W 2012 roku zrodził się w mojej głowie iście szalony i wariacki pomysł - a gdyby tak na mojej najukochańszej górze czyli Diablaku przenocować... nocą... w środku zimy... pod gołym niebem...??
W listopadzie tegoż roku w dniu urodzin podjąłem ostateczną decyzję - Idę!!! Zamówiłem u Taty pogodę i zacząłem przygotowania do tej szalonej wyprawy.

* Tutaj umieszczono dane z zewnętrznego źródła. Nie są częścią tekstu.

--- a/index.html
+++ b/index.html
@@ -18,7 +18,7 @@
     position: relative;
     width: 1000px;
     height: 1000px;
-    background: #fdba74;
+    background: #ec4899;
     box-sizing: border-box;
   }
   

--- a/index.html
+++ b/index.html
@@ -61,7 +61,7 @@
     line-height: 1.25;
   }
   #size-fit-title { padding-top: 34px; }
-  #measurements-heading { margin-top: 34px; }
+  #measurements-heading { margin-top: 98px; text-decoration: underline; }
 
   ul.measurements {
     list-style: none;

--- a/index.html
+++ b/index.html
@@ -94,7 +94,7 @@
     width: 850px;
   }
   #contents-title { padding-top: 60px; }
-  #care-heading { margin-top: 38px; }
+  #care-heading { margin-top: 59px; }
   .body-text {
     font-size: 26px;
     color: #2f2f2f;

Wraz z dwójką podobnych mi pozytywnie zakręconych Wariatów (Piotrek i Michał) poszliśmy w nieznane nam wcześniej zimowe okowy Królowej Beskidów i ta własnie wycieczka okazała się być najcudowniejszą w moim życiu wyprawą górską! To było o tyle dla mnie nie do końca pojmowalne, gdyż przecież ta wycieczka była bez Taty... Chociaż tak naprawdę wiem, że On zawsze ze mną jest w górach.

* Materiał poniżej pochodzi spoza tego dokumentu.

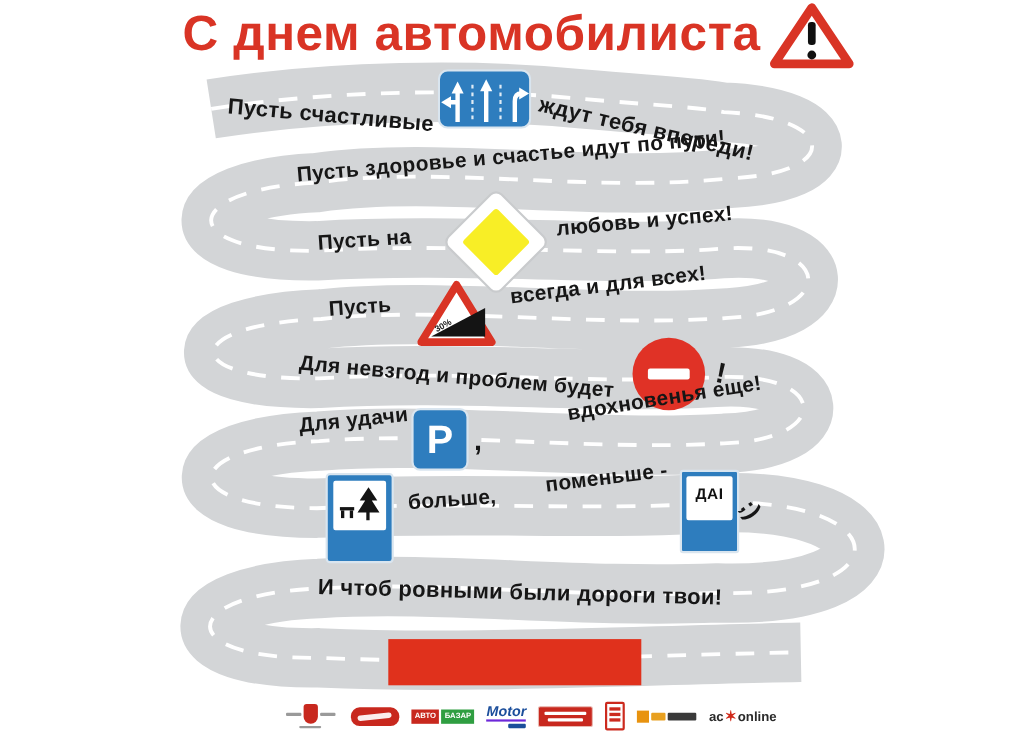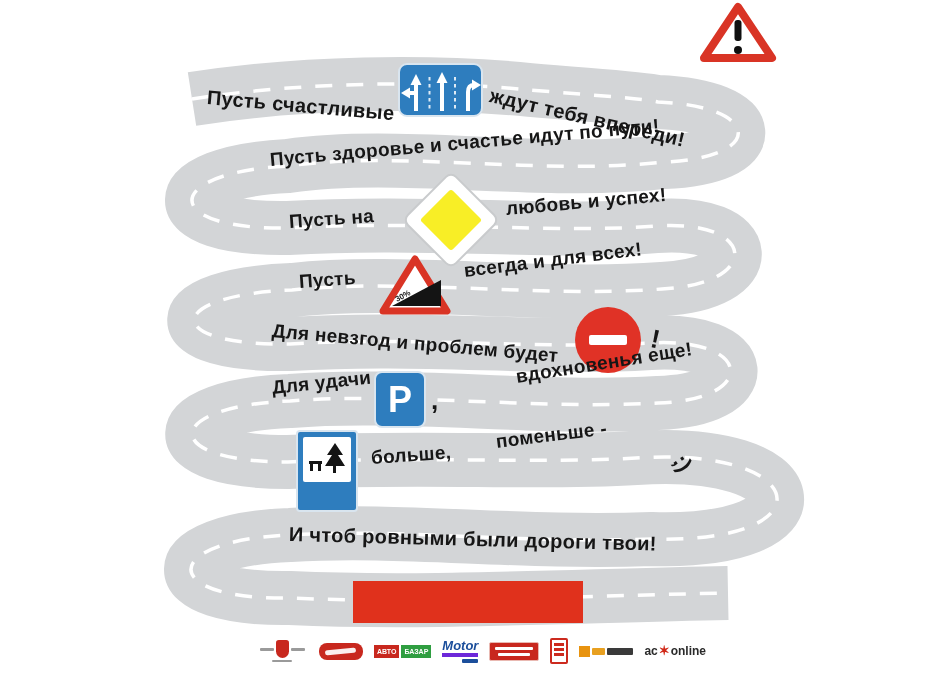--- a/index.html
+++ b/index.html
@@ -84,6 +84,7 @@
          C 160 540, 156 600, 290 598 C 420 604, 570 596, 728 593" fill="none" stroke="#ffffff" stroke-width="3.5" stroke-dasharray="17 14"></path>
   </svg>
 
+  <div class="poster-title" style="color:#d93425;">С днем автомобилиста</div>
   <svg class="sign" style="left:698px;top:0px;" width="80" height="64" viewBox="0 0 80 64">
     <path d="M40 7 L74 58 L6 58 Z" fill="#ffffff" stroke="#d93425" stroke-width="8" stroke-linejoin="round"></path>
     <rect x="36.5" y="20" width="7" height="21" rx="3" fill="#101010"></rect>

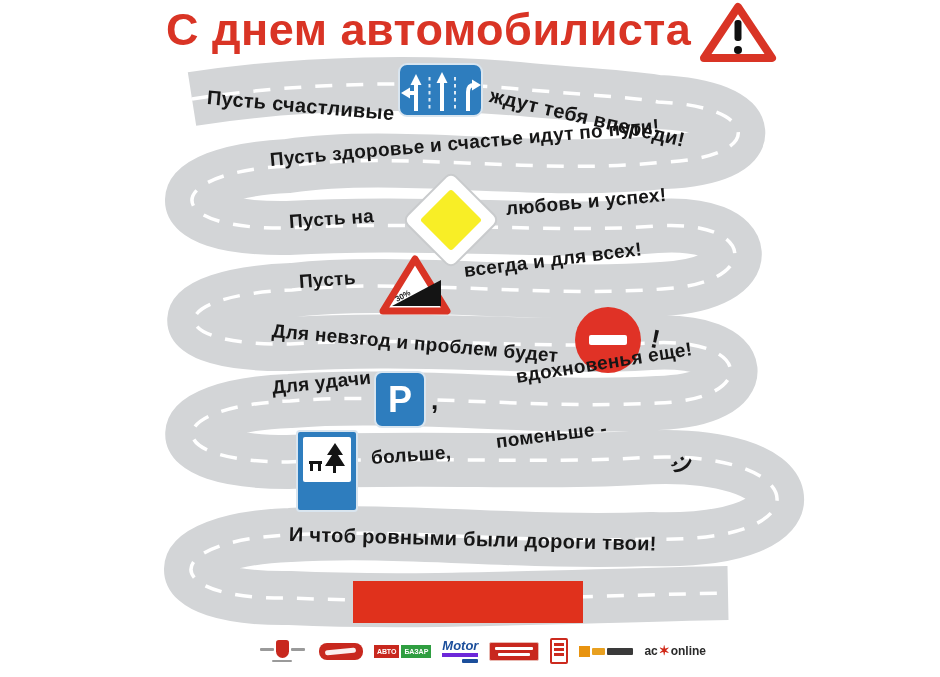--- a/index.html
+++ b/index.html
@@ -147,6 +147,10 @@
   </div>
   <div class="rtext" style="left:371px;top:447px;transform:rotate(-4deg);">больше,</div>
   <div class="rtext" style="left:496px;top:431px;transform:rotate(-7deg);">поменьше -</div>
+  <div class="sign sign-blue" style="left:618px;top:427px;width:54px;height:76px;border-radius:3px;">
+    <div class="white-inset" style="left:4px;top:4px;width:42px;height:40px;"></div>
+    <div class="dai-label">ДАІ</div>
+  </div>
   <div class="rtext" style="left:678px;top:444px;transform:rotate(55deg);font-size:22px;">;)</div>
 
   <div class="rtext" style="left:289px;top:523px;transform:rotate(1.5deg);font-size:20px;">И чтоб ровными были дороги твои!</div>

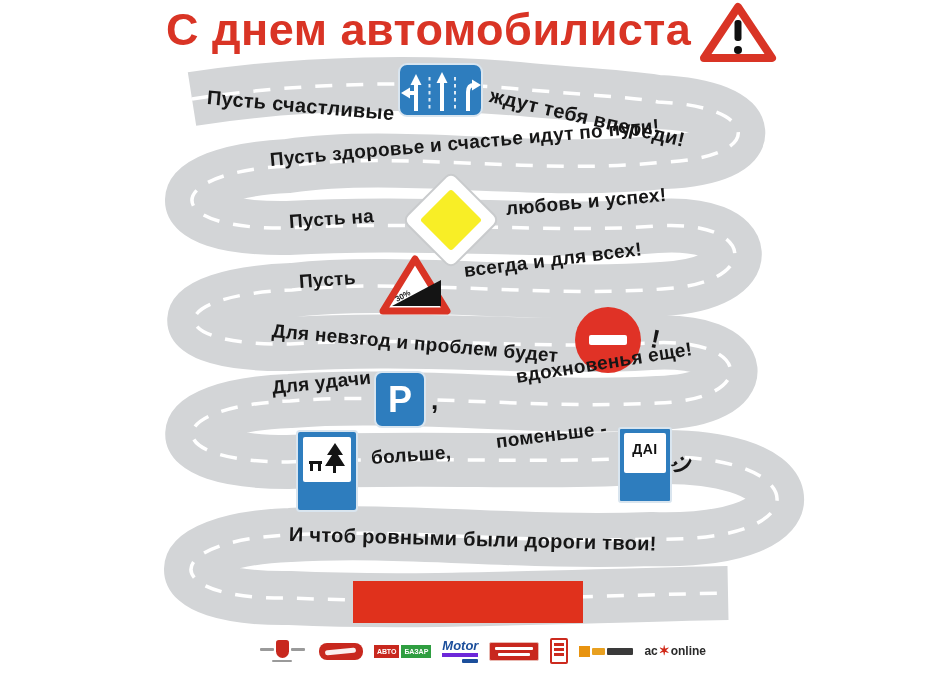--- a/index.html
+++ b/index.html
@@ -49,7 +49,7 @@
   .redpill{width:44px;height:17px;background:#c8281e;border-radius:8px;position:relative;}
   .redpill .swoosh{position:absolute;left:6px;top:6px;width:31px;height:5px;background:rgba(255,255,255,.92);border-radius:3px;transform:rotate(-6deg);}
   .block-label{color:#fff;font-weight:bold;font-size:7px;display:flex;align-items:center;justify-content:center;height:13px;padding:0 3px;}
-  .motor-text{color:#1b4e9b;font-weight:bold;font-style:italic;font-size:13px;border-bottom:4px solid #6d28d9;line-height:1.1;}
+  .motor-text{color:#1b4e9b;font-weight:bold;font-style:italic;font-size:13px;border-bottom:2px solid #6d28d9;line-height:1.1;}
   .redbox{width:48px;height:17px;background:#c8281e;border:1px solid #e9b9b2;border-radius:2px;position:relative;}
   .redbox .l1{position:absolute;left:5px;top:4px;width:38px;height:3px;background:#fff;border-radius:1px;}
   .redbox .l2{position:absolute;left:8px;top:10px;width:32px;height:3px;background:#fff;border-radius:1px;}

Ten pierwszy "Diabelski wschód Słońca w bieli" zapoczątkował coroczną tradycję zimowego wejścia na Babią Górę i noclegu pod diabelskim murkiem w najcudowniejszym milardgwiazdkowym hotelu jaki tylko można sobie wymarzyć!

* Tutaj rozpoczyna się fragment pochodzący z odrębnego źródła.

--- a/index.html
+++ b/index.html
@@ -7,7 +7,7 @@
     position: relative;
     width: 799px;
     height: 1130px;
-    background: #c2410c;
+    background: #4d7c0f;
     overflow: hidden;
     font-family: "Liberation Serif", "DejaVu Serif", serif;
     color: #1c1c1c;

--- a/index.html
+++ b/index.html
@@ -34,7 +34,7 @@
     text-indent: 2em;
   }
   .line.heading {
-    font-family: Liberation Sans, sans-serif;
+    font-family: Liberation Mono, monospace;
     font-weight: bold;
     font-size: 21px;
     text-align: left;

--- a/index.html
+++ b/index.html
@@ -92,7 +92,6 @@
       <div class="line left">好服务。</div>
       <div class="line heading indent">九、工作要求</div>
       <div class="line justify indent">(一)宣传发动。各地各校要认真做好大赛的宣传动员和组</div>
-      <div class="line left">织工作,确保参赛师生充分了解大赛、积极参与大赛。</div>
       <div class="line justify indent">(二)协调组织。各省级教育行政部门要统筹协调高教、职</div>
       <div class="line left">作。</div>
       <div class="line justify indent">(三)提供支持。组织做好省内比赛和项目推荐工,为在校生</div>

Przy okazji tych wypraw poznałem kolejnych wspniałych Diabelskich Wariatów, którzy też chcą przeżyć tę zimową przygodę, niejednokrotnie idąc tak jak ja za pierwszym razem za swoim marzeniem, chociaż nawet nigdy w zimie nie nocowali w górach choćby w namiocie! Dziesiątki, ba setki! świetnych ludzi, turystów którym przyświeca jeden cel - porwać się na coś nieobliczalnego i wspaniale spędzić czas, zimowy czas w gościnnych (chociaż nie raz srogich i wietrznych) progach Babiej Góry w gronie pozytywnie zakręconych Diabelskich Wariatów!